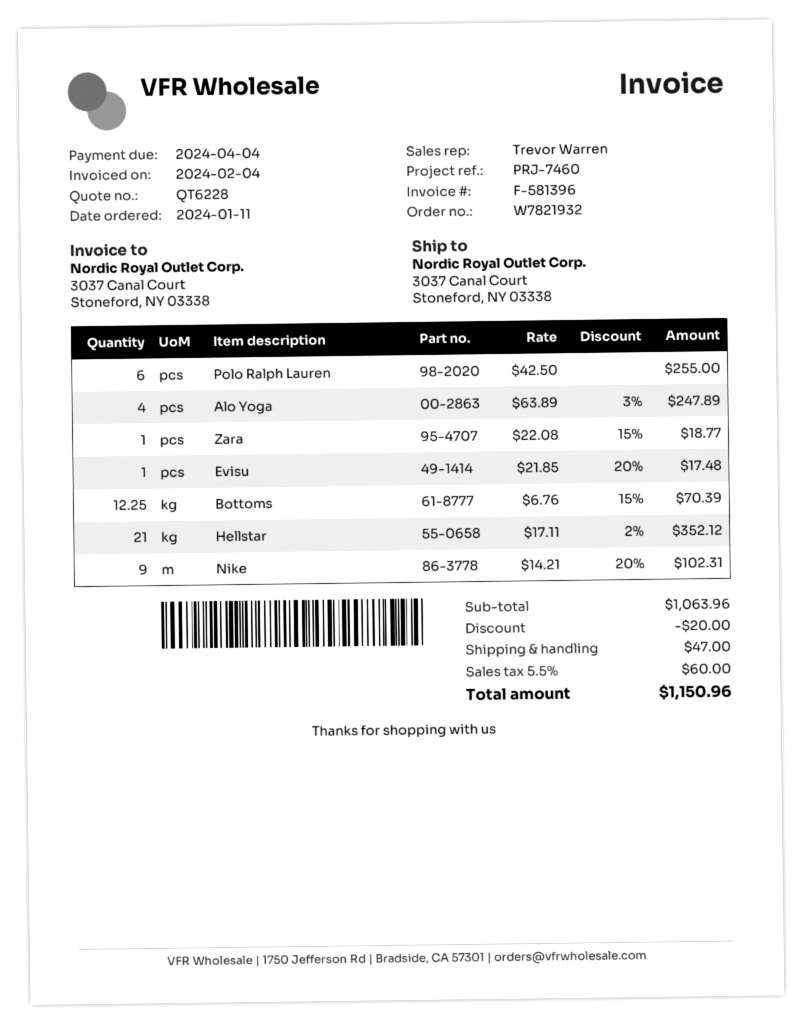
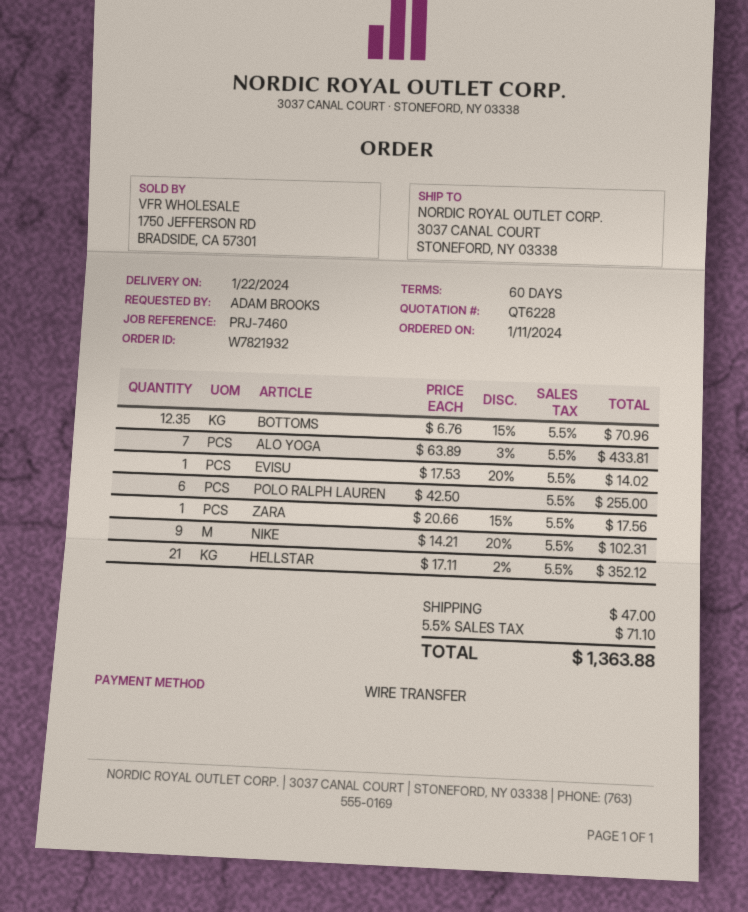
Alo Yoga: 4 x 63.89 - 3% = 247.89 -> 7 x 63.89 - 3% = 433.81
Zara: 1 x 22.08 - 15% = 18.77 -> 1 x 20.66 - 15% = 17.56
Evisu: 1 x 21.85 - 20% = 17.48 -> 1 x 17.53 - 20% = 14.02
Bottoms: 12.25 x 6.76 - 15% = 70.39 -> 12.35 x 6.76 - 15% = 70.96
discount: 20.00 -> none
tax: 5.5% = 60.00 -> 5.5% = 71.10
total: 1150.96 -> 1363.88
...
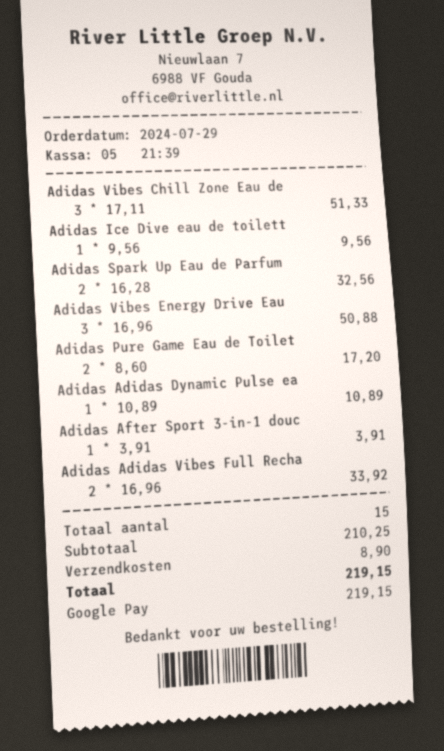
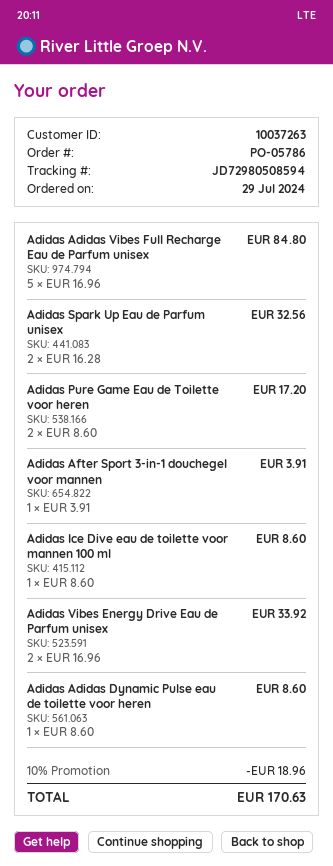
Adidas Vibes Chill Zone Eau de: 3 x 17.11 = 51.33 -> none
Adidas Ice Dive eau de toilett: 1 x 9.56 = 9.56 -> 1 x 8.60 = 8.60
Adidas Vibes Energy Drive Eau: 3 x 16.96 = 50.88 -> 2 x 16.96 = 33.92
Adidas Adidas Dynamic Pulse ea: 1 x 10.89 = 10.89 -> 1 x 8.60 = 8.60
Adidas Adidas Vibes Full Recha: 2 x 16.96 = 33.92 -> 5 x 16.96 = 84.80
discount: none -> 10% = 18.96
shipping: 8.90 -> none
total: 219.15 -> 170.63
==
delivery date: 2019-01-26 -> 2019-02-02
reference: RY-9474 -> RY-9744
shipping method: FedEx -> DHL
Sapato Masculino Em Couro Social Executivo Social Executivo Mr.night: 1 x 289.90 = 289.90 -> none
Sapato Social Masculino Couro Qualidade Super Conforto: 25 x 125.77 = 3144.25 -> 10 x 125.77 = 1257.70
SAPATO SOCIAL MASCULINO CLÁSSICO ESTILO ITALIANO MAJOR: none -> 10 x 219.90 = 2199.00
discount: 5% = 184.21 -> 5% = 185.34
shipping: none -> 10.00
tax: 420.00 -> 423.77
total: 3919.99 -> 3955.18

Your objective: Please return the lines above that run from the line containing "Adidas Adidas Vibes" to the line containing "total: 219.15 -> 170.63", inclusive, exactly and with no other lines.

Written response:
Adidas Adidas Vibes Full Recha: 2 x 16.96 = 33.92 -> 5 x 16.96 = 84.80
discount: none -> 10% = 18.96
shipping: 8.90 -> none
total: 219.15 -> 170.63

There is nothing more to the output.